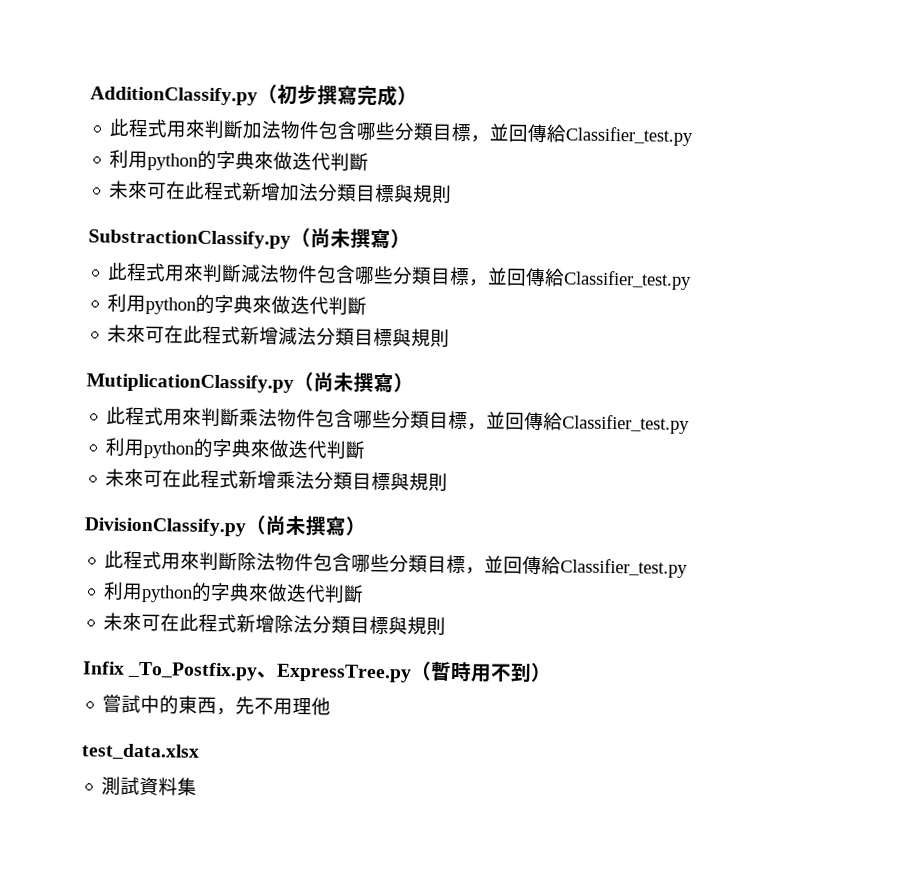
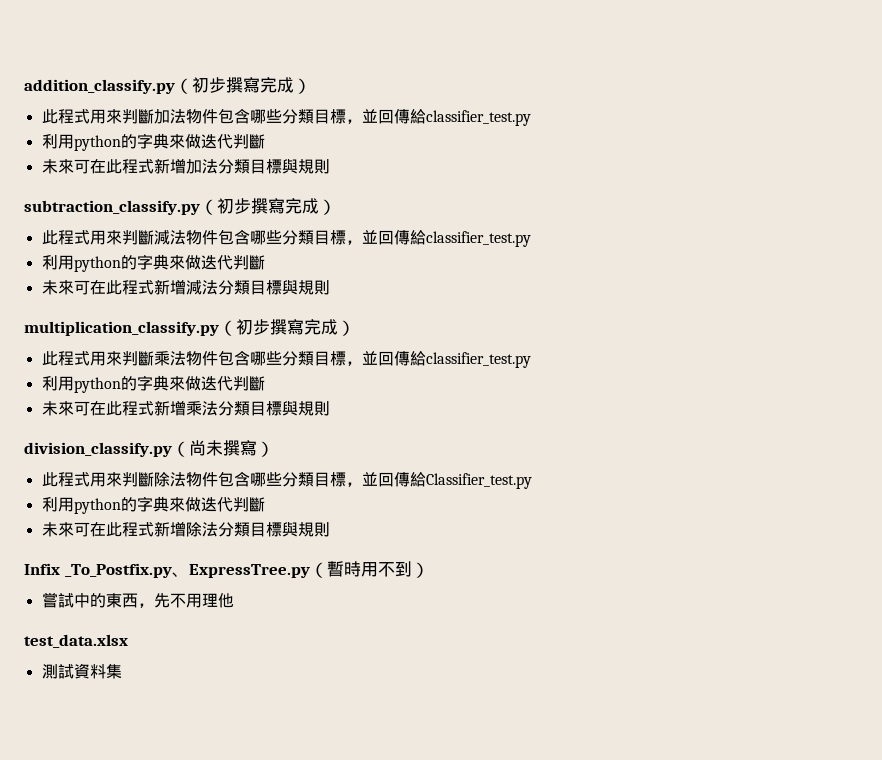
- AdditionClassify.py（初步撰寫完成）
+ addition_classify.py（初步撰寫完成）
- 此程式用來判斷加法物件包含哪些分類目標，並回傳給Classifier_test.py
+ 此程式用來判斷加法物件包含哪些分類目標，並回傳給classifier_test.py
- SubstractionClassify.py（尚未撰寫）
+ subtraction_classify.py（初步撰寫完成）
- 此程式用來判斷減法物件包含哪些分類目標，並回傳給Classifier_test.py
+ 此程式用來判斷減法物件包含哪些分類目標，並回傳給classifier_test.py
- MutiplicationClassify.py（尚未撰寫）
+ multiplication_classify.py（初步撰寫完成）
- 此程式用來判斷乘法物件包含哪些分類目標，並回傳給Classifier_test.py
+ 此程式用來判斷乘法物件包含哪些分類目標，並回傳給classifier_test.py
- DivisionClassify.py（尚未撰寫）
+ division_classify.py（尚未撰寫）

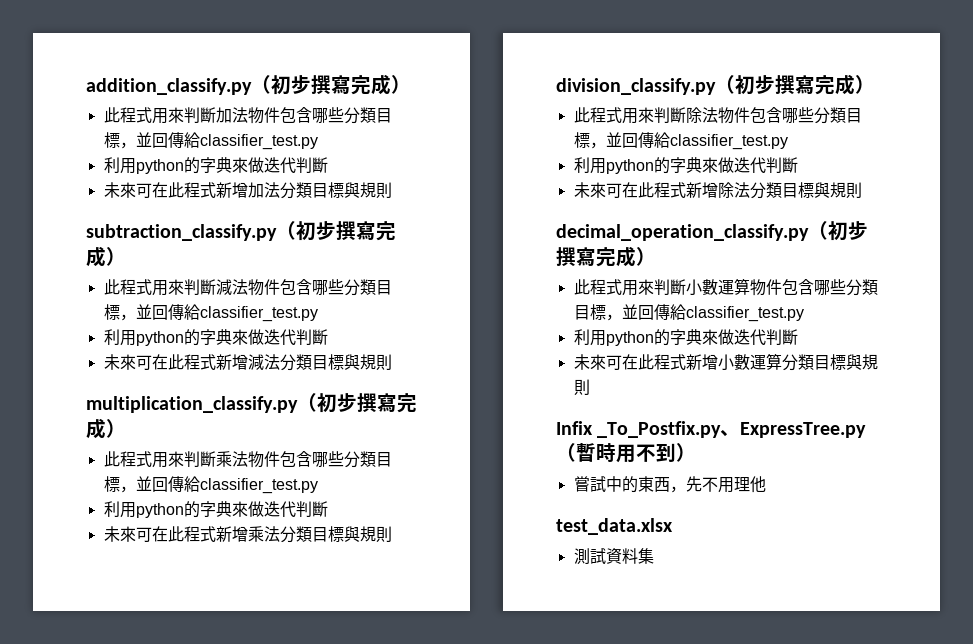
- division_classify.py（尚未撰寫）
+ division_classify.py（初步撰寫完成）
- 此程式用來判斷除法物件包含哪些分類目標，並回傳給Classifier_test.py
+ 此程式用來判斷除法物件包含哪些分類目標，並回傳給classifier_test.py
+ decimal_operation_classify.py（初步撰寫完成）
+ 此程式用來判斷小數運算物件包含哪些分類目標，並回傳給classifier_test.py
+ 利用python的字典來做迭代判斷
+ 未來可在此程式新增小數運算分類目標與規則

...

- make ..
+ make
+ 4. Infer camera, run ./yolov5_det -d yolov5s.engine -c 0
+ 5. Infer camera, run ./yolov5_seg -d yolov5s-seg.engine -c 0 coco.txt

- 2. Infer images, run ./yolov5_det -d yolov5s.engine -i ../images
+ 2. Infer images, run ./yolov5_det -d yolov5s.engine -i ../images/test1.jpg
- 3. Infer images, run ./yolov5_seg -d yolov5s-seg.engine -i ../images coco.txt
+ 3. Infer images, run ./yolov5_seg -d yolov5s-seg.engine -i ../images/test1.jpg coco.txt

- _Requirement_
Go through the data and copy every line that includes "coco".

- _Finished exercise_
+ 5. Infer camera, run ./yolov5_seg -d yolov5s-seg.engine -c 0 coco.txt
- 3. Infer images, run ./yolov5_seg -d yolov5s-seg.engine -i ../images coco.txt
+ 3. Infer images, run ./yolov5_seg -d yolov5s-seg.engine -i ../images/test1.jpg coco.txt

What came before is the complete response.